What the task asks> What is needed is an exact copy of the entries below, with the pictures left out.

Extracted data>
▶

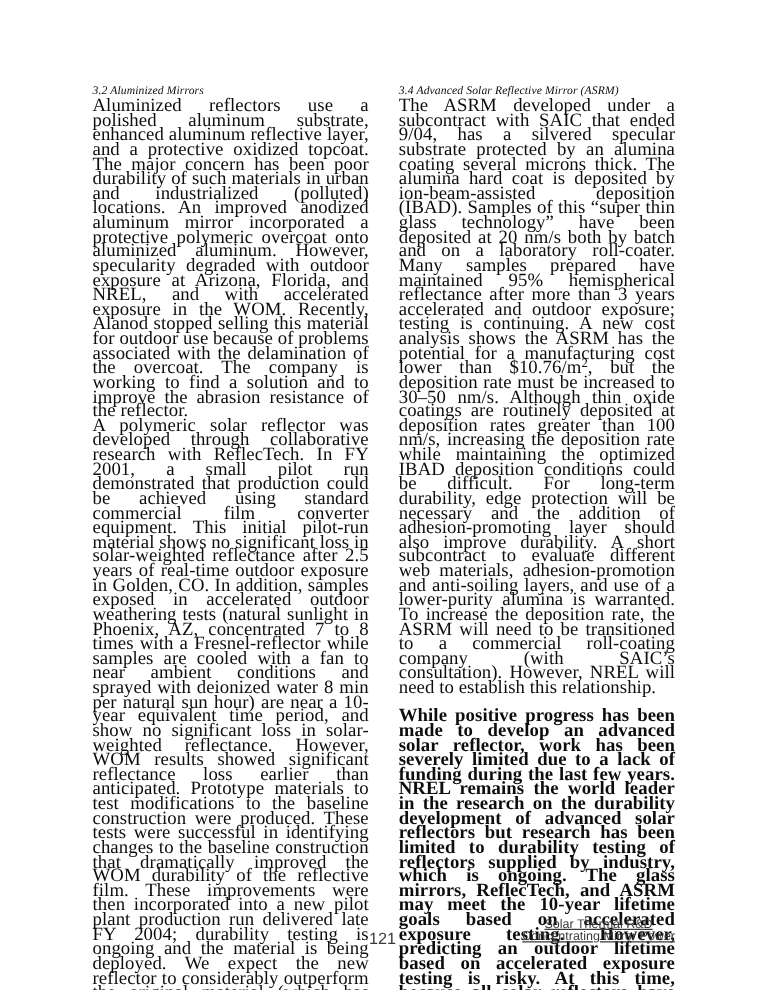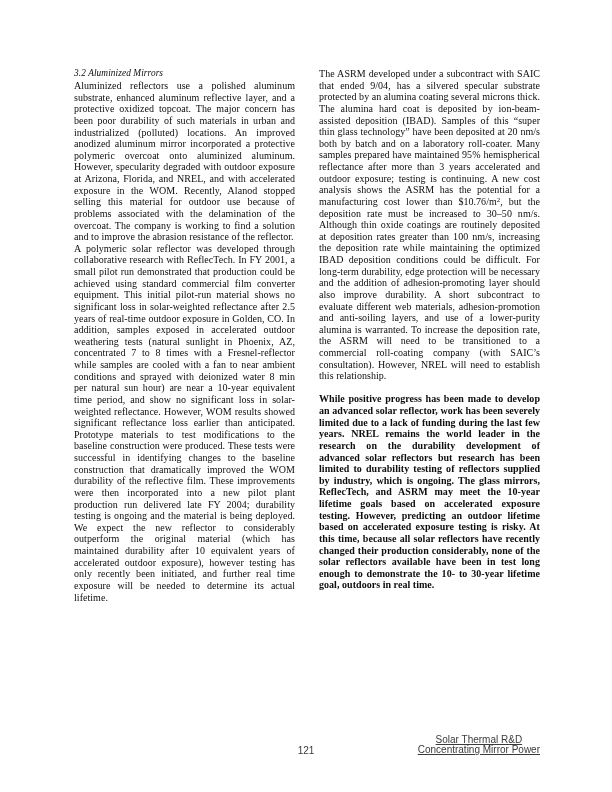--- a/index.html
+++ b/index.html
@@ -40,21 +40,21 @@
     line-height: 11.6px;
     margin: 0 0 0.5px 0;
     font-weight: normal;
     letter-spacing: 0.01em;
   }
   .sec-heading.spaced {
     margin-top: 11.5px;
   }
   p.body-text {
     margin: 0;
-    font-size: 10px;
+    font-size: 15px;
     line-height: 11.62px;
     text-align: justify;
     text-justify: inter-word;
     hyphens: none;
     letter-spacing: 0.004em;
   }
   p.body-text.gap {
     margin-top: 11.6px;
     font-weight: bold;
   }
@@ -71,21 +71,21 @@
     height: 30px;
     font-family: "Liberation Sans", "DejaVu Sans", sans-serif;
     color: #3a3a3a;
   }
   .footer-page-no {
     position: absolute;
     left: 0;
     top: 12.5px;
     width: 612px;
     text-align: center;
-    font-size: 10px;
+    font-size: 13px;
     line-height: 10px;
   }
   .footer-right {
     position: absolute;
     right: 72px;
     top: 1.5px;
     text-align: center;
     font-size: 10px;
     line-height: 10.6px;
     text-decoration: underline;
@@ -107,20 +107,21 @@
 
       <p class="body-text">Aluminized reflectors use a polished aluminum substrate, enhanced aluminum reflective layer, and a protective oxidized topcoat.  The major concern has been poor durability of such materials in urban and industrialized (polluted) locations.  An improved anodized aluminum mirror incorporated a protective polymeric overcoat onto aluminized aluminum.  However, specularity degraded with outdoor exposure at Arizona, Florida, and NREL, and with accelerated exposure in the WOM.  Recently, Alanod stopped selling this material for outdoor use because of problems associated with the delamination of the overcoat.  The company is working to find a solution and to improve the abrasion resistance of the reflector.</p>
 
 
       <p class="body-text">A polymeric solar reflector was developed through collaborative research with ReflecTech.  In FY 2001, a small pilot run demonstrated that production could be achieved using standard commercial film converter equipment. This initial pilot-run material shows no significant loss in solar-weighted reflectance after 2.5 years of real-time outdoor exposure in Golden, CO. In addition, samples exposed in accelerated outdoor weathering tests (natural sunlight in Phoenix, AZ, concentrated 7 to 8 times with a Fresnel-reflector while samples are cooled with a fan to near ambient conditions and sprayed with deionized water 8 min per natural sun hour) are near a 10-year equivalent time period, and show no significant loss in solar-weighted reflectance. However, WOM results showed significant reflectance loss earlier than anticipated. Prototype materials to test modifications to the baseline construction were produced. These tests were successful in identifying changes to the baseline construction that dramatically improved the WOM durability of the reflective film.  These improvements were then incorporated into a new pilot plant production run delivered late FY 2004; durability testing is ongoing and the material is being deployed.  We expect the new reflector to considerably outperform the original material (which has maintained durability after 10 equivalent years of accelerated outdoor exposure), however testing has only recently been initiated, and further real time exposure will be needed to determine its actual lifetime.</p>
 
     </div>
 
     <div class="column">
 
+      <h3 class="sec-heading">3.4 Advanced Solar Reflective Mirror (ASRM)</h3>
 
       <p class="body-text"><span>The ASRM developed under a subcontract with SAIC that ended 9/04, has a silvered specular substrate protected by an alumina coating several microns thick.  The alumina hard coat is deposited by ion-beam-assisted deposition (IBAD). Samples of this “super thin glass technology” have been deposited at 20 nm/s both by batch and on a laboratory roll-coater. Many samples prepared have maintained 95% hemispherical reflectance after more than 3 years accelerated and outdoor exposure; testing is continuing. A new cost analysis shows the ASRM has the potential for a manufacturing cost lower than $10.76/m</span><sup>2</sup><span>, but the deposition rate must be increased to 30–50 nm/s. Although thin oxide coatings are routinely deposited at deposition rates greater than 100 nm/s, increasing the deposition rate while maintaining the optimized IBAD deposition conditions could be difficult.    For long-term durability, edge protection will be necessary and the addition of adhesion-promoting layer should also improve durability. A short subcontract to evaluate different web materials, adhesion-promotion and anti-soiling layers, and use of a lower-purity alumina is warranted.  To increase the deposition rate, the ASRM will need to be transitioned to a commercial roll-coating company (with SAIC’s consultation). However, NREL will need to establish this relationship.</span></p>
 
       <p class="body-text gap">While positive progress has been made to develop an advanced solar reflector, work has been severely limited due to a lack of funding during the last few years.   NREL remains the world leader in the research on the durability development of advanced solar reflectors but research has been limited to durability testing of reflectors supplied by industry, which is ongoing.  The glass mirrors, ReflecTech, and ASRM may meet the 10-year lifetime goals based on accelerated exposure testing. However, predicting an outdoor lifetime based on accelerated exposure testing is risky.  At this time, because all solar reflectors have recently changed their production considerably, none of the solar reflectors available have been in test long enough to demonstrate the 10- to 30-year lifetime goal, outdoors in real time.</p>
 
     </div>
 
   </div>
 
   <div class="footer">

◀

Exercise result>
--- a/index.html
+++ b/index.html
@@ -40,21 +40,21 @@
     line-height: 11.6px;
     margin: 0 0 0.5px 0;
     font-weight: normal;
     letter-spacing: 0.01em;
   }
   .sec-heading.spaced {
     margin-top: 11.5px;
   }
   p.body-text {
     margin: 0;
-    font-size: 10px;
+    font-size: 15px;
     line-height: 11.62px;
     text-align: justify;
     text-justify: inter-word;
     hyphens: none;
     letter-spacing: 0.004em;
   }
   p.body-text.gap {
     margin-top: 11.6px;
     font-weight: bold;
   }
@@ -71,21 +71,21 @@
     height: 30px;
     font-family: "Liberation Sans", "DejaVu Sans", sans-serif;
     color: #3a3a3a;
   }
   .footer-page-no {
     position: absolute;
     left: 0;
     top: 12.5px;
     width: 612px;
     text-align: center;
-    font-size: 10px;
+    font-size: 13px;
     line-height: 10px;
   }
   .footer-right {
     position: absolute;
     right: 72px;
     top: 1.5px;
     text-align: center;
     font-size: 10px;
     line-height: 10.6px;
     text-decoration: underline;
@@ -107,20 +107,21 @@
 
       <p class="body-text">Aluminized reflectors use a polished aluminum substrate, enhanced aluminum reflective layer, and a protective oxidized topcoat.  The major concern has been poor durability of such materials in urban and industrialized (polluted) locations.  An improved anodized aluminum mirror incorporated a protective polymeric overcoat onto aluminized aluminum.  However, specularity degraded with outdoor exposure at Arizona, Florida, and NREL, and with accelerated exposure in the WOM.  Recently, Alanod stopped selling this material for outdoor use because of problems associated with the delamination of the overcoat.  The company is working to find a solution and to improve the abrasion resistance of the reflector.</p>
 
 
       <p class="body-text">A polymeric solar reflector was developed through collaborative research with ReflecTech.  In FY 2001, a small pilot run demonstrated that production could be achieved using standard commercial film converter equipment. This initial pilot-run material shows no significant loss in solar-weighted reflectance after 2.5 years of real-time outdoor exposure in Golden, CO. In addition, samples exposed in accelerated outdoor weathering tests (natural sunlight in Phoenix, AZ, concentrated 7 to 8 times with a Fresnel-reflector while samples are cooled with a fan to near ambient conditions and sprayed with deionized water 8 min per natural sun hour) are near a 10-year equivalent time period, and show no significant loss in solar-weighted reflectance. However, WOM results showed significant reflectance loss earlier than anticipated. Prototype materials to test modifications to the baseline construction were produced. These tests were successful in identifying changes to the baseline construction that dramatically improved the WOM durability of the reflective film.  These improvements were then incorporated into a new pilot plant production run delivered late FY 2004; durability testing is ongoing and the material is being deployed.  We expect the new reflector to considerably outperform the original material (which has maintained durability after 10 equivalent years of accelerated outdoor exposure), however testing has only recently been initiated, and further real time exposure will be needed to determine its actual lifetime.</p>
 
     </div>
 
     <div class="column">
 
+      <h3 class="sec-heading">3.4 Advanced Solar Reflective Mirror (ASRM)</h3>
 
       <p class="body-text"><span>The ASRM developed under a subcontract with SAIC that ended 9/04, has a silvered specular substrate protected by an alumina coating several microns thick.  The alumina hard coat is deposited by ion-beam-assisted deposition (IBAD). Samples of this “super thin glass technology” have been deposited at 20 nm/s both by batch and on a laboratory roll-coater. Many samples prepared have maintained 95% hemispherical reflectance after more than 3 years accelerated and outdoor exposure; testing is continuing. A new cost analysis shows the ASRM has the potential for a manufacturing cost lower than $10.76/m</span><sup>2</sup><span>, but the deposition rate must be increased to 30–50 nm/s. Although thin oxide coatings are routinely deposited at deposition rates greater than 100 nm/s, increasing the deposition rate while maintaining the optimized IBAD deposition conditions could be difficult.    For long-term durability, edge protection will be necessary and the addition of adhesion-promoting layer should also improve durability. A short subcontract to evaluate different web materials, adhesion-promotion and anti-soiling layers, and use of a lower-purity alumina is warranted.  To increase the deposition rate, the ASRM will need to be transitioned to a commercial roll-coating company (with SAIC’s consultation). However, NREL will need to establish this relationship.</span></p>
 
       <p class="body-text gap">While positive progress has been made to develop an advanced solar reflector, work has been severely limited due to a lack of funding during the last few years.   NREL remains the world leader in the research on the durability development of advanced solar reflectors but research has been limited to durability testing of reflectors supplied by industry, which is ongoing.  The glass mirrors, ReflecTech, and ASRM may meet the 10-year lifetime goals based on accelerated exposure testing. However, predicting an outdoor lifetime based on accelerated exposure testing is risky.  At this time, because all solar reflectors have recently changed their production considerably, none of the solar reflectors available have been in test long enough to demonstrate the 10- to 30-year lifetime goal, outdoors in real time.</p>
 
     </div>
 
   </div>
 
   <div class="footer">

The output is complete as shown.